Exercise inputs ->
--- --- ---

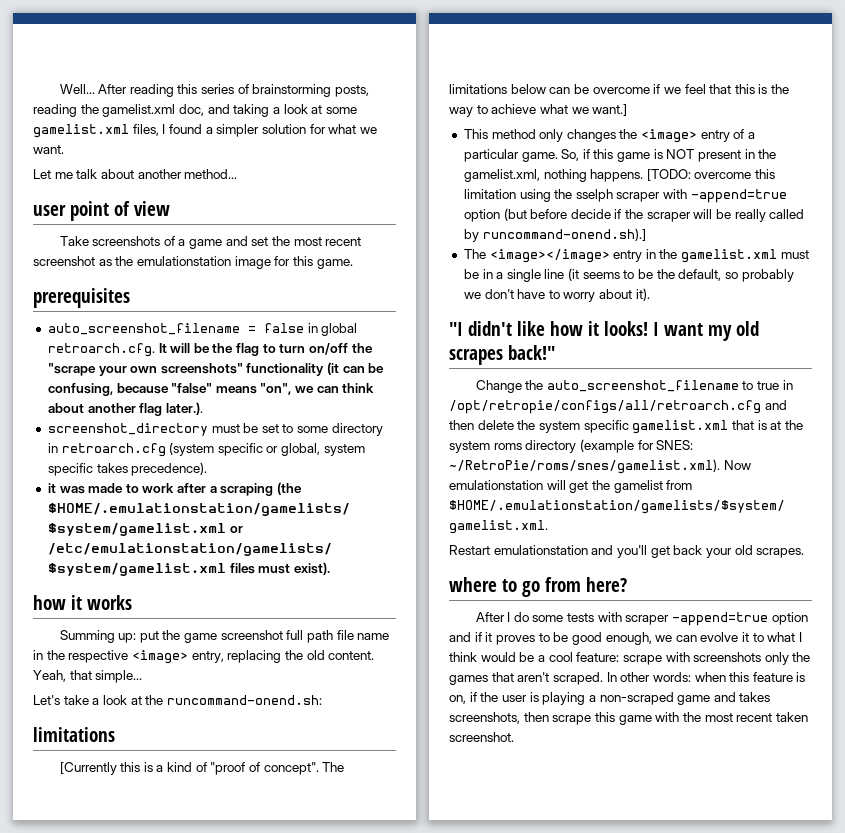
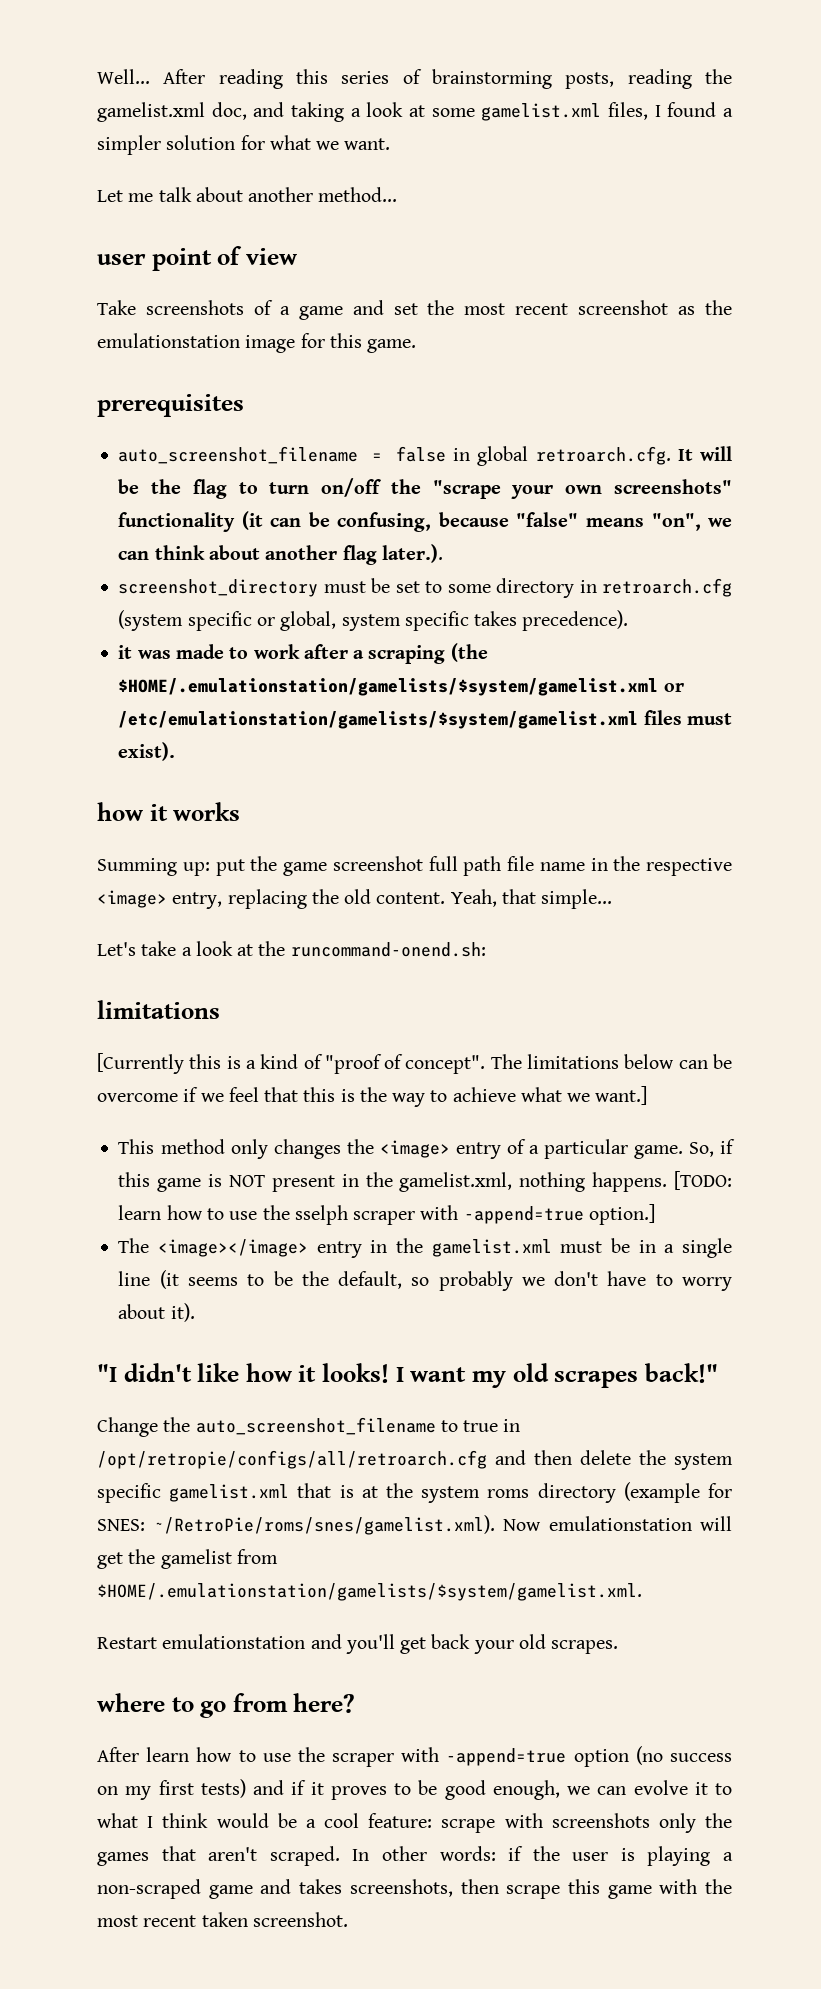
[694,169,776,179] [463,189,551,202] overcome this limitation using -> [118,1205,258,1220] learn how to use
[463,208,805,222] [463,228,646,242] option (but before decide if the scraper will be really called by runcommand-onend.sh).] -> [588,1204,655,1225] option.]
[507,612,808,626] I do some tests with scraper -append=true option -> [146,1746,732,1767] [97,1779,246,1800] learn how to use the scraper with -append=true option (no success on my first tests)
[694,672,806,682] [449,695,466,704] when this feature is on, -> (496, 1853) none

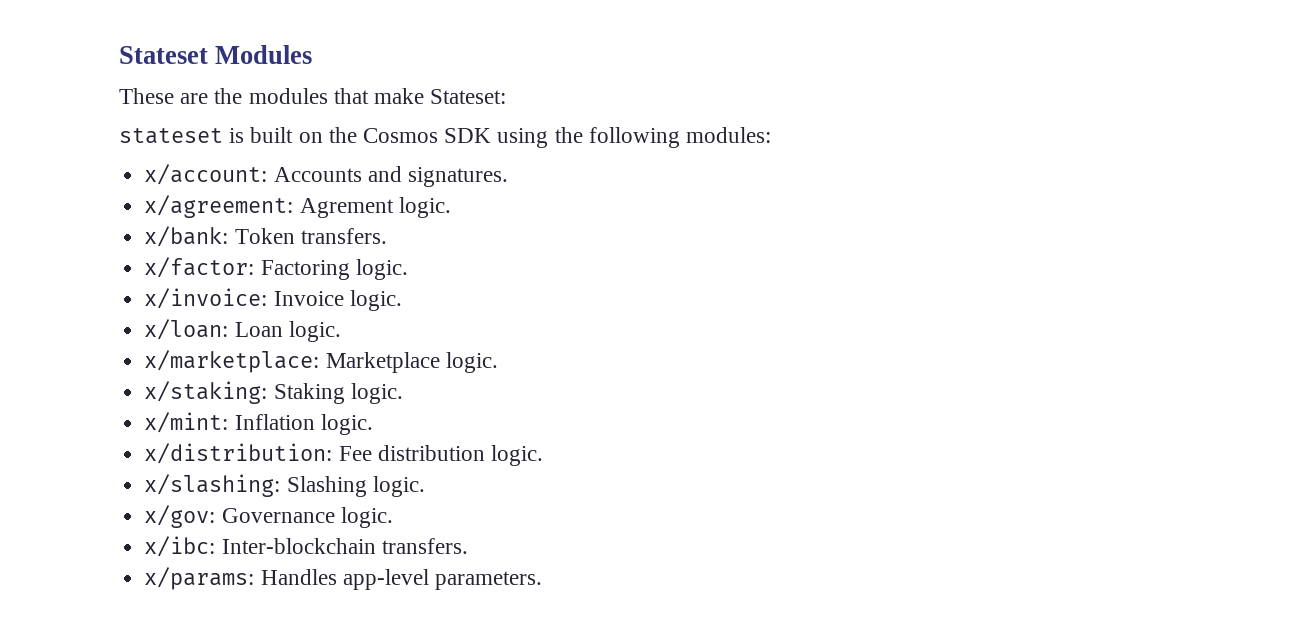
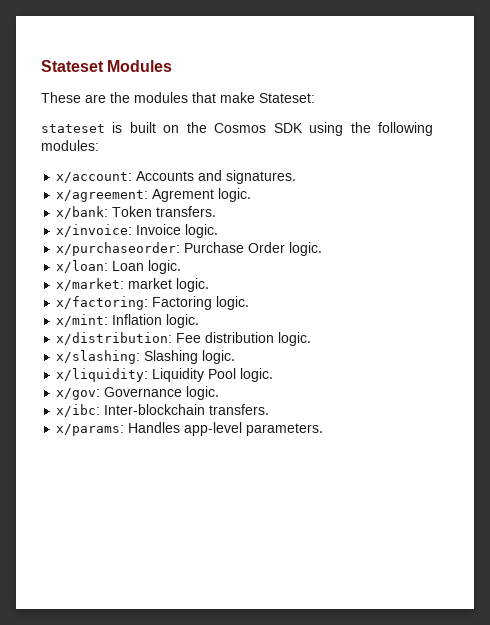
[144,257,408,280] [144,288,344,309] x/factor: Factoring logic. // x/invoice: Invoice -> [56,224,219,238] [56,242,286,256] x/invoice: Invoice logic. // x/purchaseorder: Purchase Order
[144,350,498,373] [144,381,345,404] x/marketplace: Marketplace logic. // x/staking: Staking -> [56,278,210,292] [56,296,213,310] x/market: market logic. // x/factoring: Factoring
(425, 486) none -> [56,368,274,382] // x/liquidity: Liquidity Pool logic.

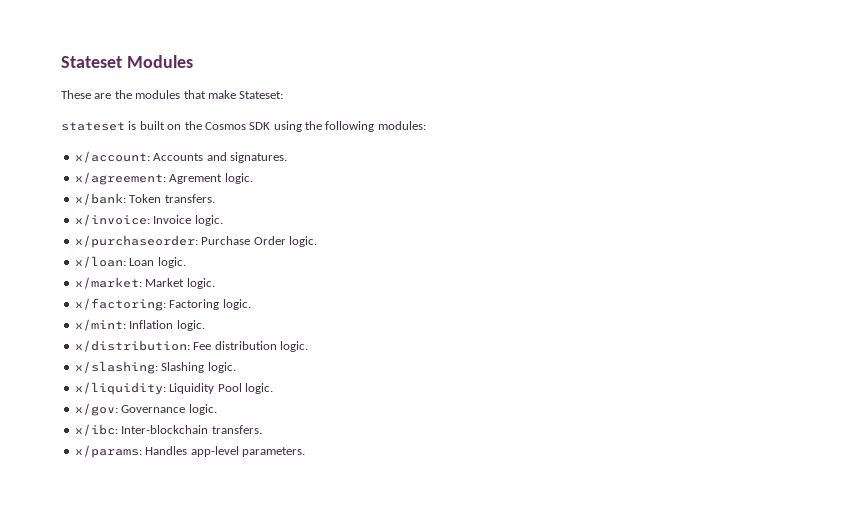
[128,278,173,289] market -> [145,278,185,287] Market

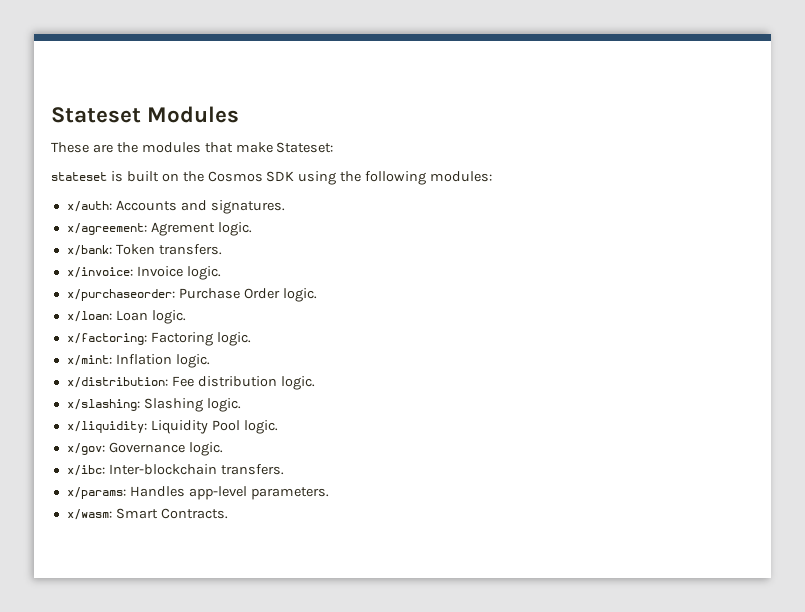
[74,151,150,163] x/account: -> [66,201,112,212] x/auth:
[74,277,215,289] // x/market: Market logic. -> (186, 317) none
(305, 452) none -> [66,508,228,520] // x/wasm: Smart Contracts.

--- --- ---

Exercise prompt -> Check each line in the records above for the word "logic". Return those that have it.

Response to the task ->
[144,257,408,280] [144,288,344,309] x/factor: Factoring logic. // x/invoice: Invoice -> [56,224,219,238] [56,242,286,256] x/invoice: Invoice logic. // x/purchaseorder: Purchase Order
[144,350,498,373] [144,381,345,404] x/marketplace: Marketplace logic. // x/staking: Staking -> [56,278,210,292] [56,296,213,310] x/market: market logic. // x/factoring: Factoring
(425, 486) none -> [56,368,274,382] // x/liquidity: Liquidity Pool logic.
[74,277,215,289] // x/market: Market logic. -> (186, 317) none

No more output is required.